■ **Task prompt**:
When you write out the listing below, keep each word exactly as it stands and drop the pictures.

# # # # #

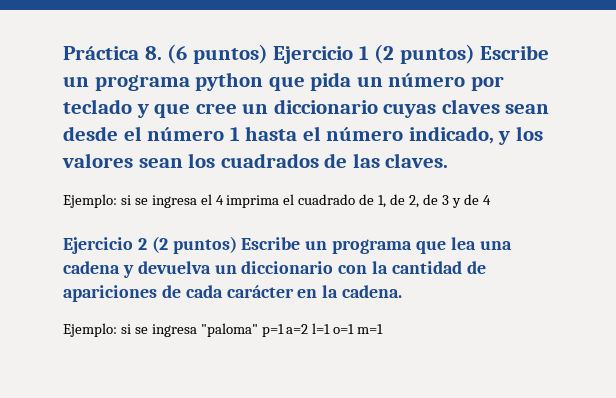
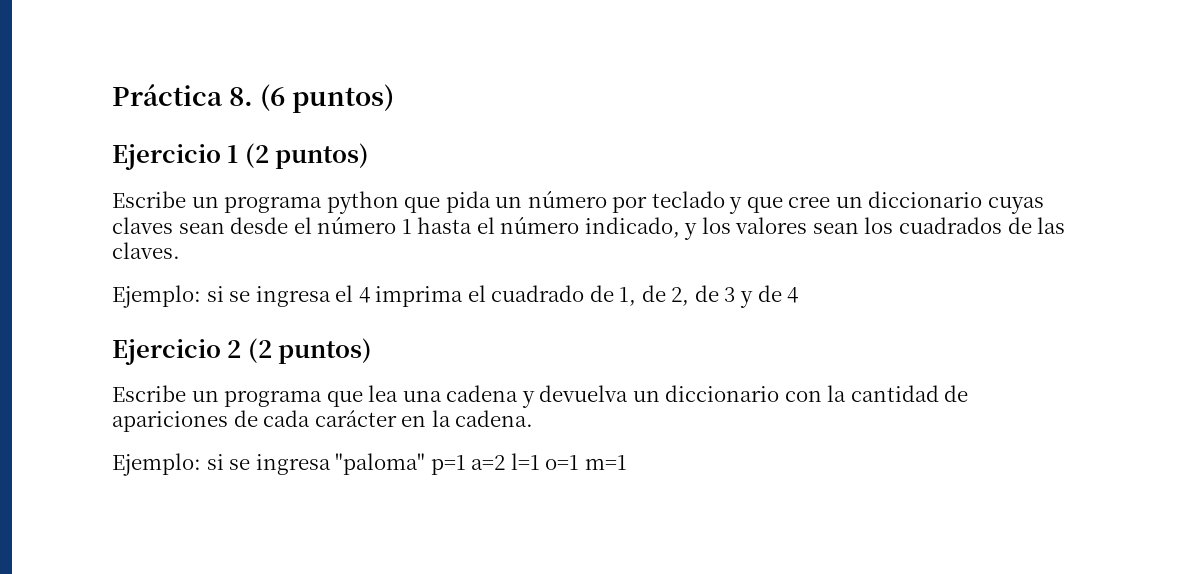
(268, 54) none -> (395, 98) //
(475, 54) none -> (370, 156) //
(237, 245) none -> (373, 351) //

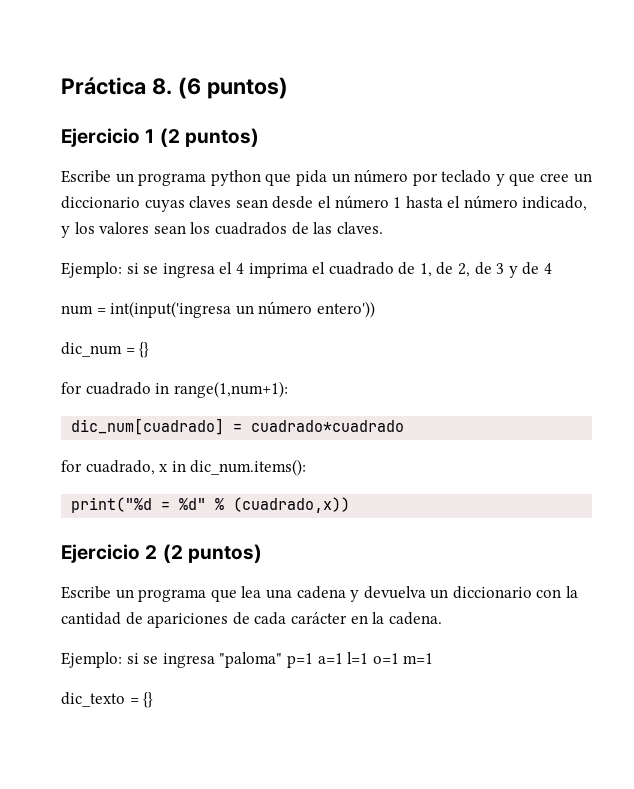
(799, 295) none -> [61,301,375,318] [61,342,150,358] [61,381,288,398] [71,418,405,435] [61,459,307,476] [71,497,351,513] // num = int(input('ingresa un número entero')) // dic_num = {} // for cuadrado in range(1,num+1): // dic_num[cuadrado] = cuadrado*cuadrado // for cuadrado, x in dic_num.items(): // print("%d = %d" % (cuadrado,x))
[471,455,506,470] a=2 -> [317,653,343,664] a=1
(627, 462) none -> [61,692,154,708] // dic_texto = {}

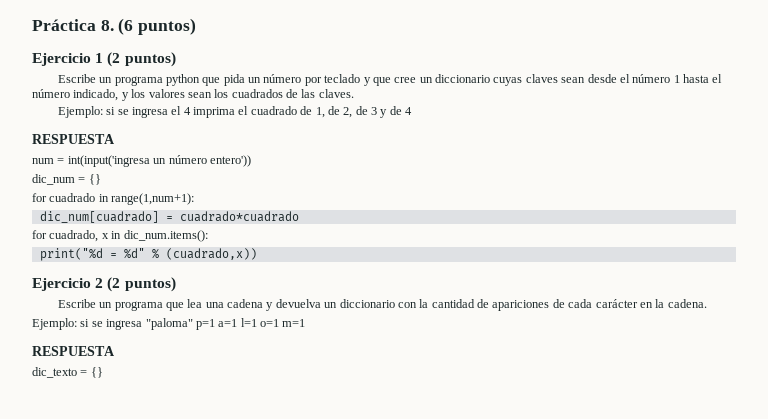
(553, 268) none -> [32,134,115,144] // RESPUESTA
(434, 658) none -> [32,346,115,356] // RESPUESTA

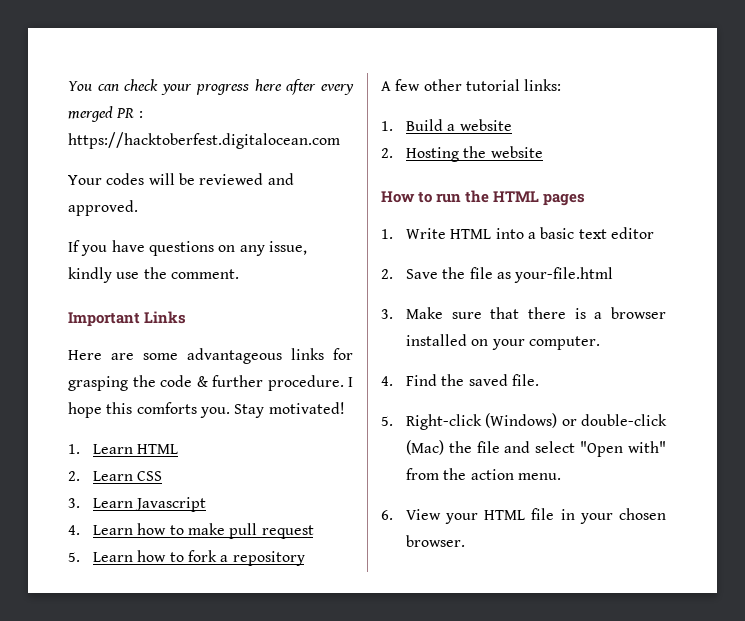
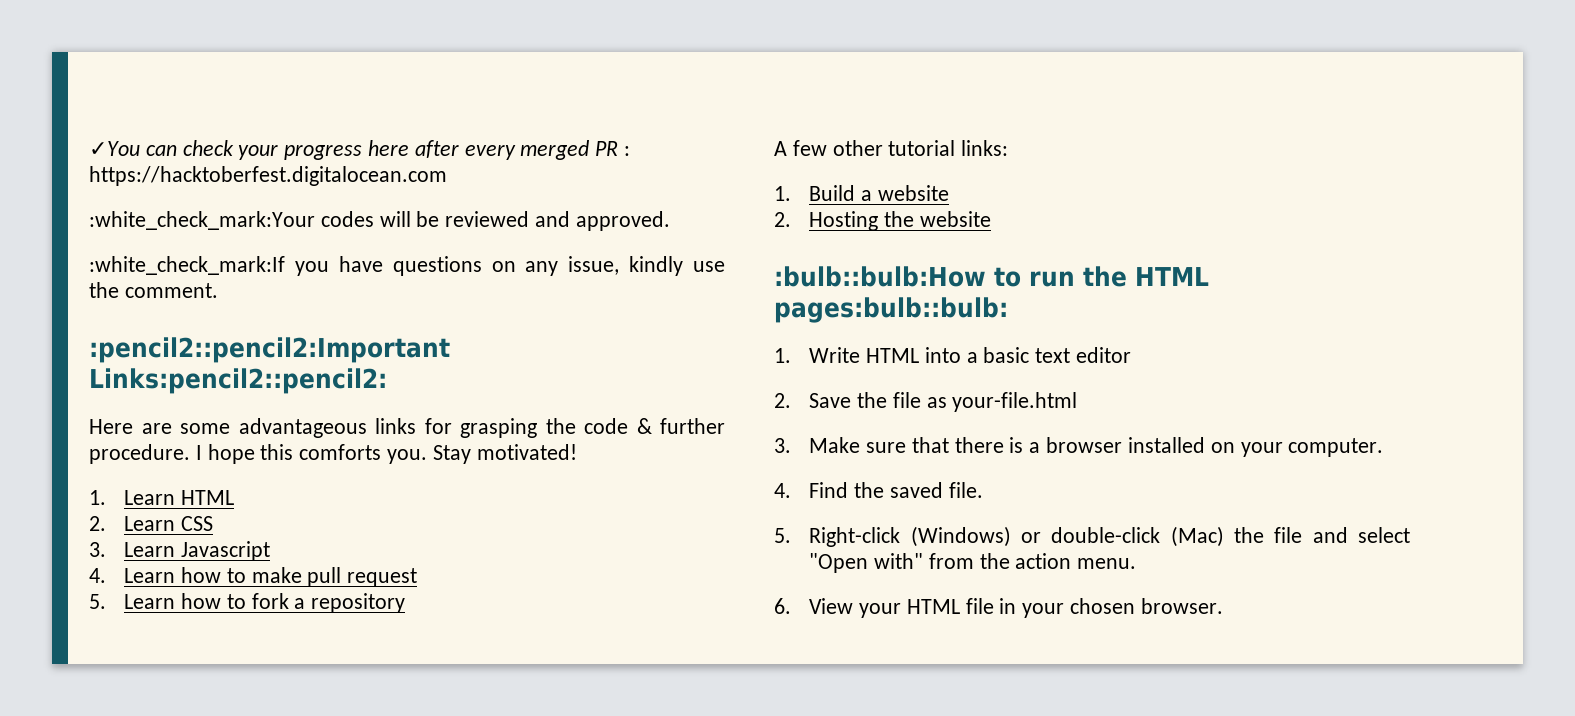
[68,81,92,91] You -> [89,141,140,156] ✓You
[68,175,102,185] Your -> [89,211,315,230] :white_check_mark:Your
[68,240,80,252] If -> [89,256,285,275] :white_check_mark:If
[68,311,187,327] Important Links -> [89,337,450,363] [89,368,387,394] :pencil2::pencil2:Important Links:pencil2::pencil2:
[381,191,415,203] How -> [774,266,986,287] :bulb::bulb:How
[543,193,586,206] pages -> [774,297,1008,323] pages:bulb::bulb:

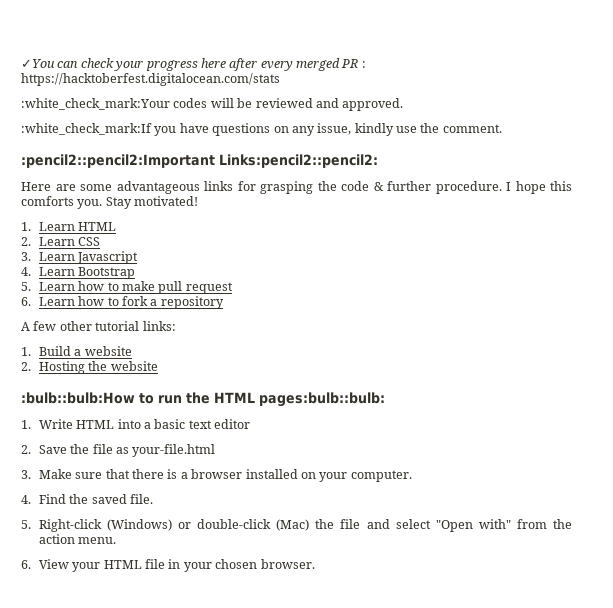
[89,166,447,186] https://hacktoberfest.digitalocean.com -> [21,73,280,86] https://hacktoberfest.digitalocean.com/stats
(176, 575) none -> [78,267,136,279] [21,282,75,291] Bootstrap // 5. Learn
[89,594,106,609] 5. -> [21,297,31,306] 6.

# # # # #

■ **Solved exercise**:
(268, 54) none -> (395, 98) //
(475, 54) none -> (370, 156) //
(237, 245) none -> (373, 351) //

(799, 295) none -> [61,301,375,318] [61,342,150,358] [61,381,288,398] [71,418,405,435] [61,459,307,476] [71,497,351,513] // num = int(input('ingresa un número entero')) // dic_num = {} // for cuadrado in range(1,num+1): // dic_num[cuadrado] = cuadrado*cuadrado // for cuadrado, x in dic_num.items(): // print("%d = %d" % (cuadrado,x))
[471,455,506,470] a=2 -> [317,653,343,664] a=1
(627, 462) none -> [61,692,154,708] // dic_texto = {}

(553, 268) none -> [32,134,115,144] // RESPUESTA
(434, 658) none -> [32,346,115,356] // RESPUESTA

[68,81,92,91] You -> [89,141,140,156] ✓You
[68,175,102,185] Your -> [89,211,315,230] :white_check_mark:Your
[68,240,80,252] If -> [89,256,285,275] :white_check_mark:If
[68,311,187,327] Important Links -> [89,337,450,363] [89,368,387,394] :pencil2::pencil2:Important Links:pencil2::pencil2:
[381,191,415,203] How -> [774,266,986,287] :bulb::bulb:How
[543,193,586,206] pages -> [774,297,1008,323] pages:bulb::bulb:

[89,166,447,186] https://hacktoberfest.digitalocean.com -> [21,73,280,86] https://hacktoberfest.digitalocean.com/stats
(176, 575) none -> [78,267,136,279] [21,282,75,291] Bootstrap // 5. Learn
[89,594,106,609] 5. -> [21,297,31,306] 6.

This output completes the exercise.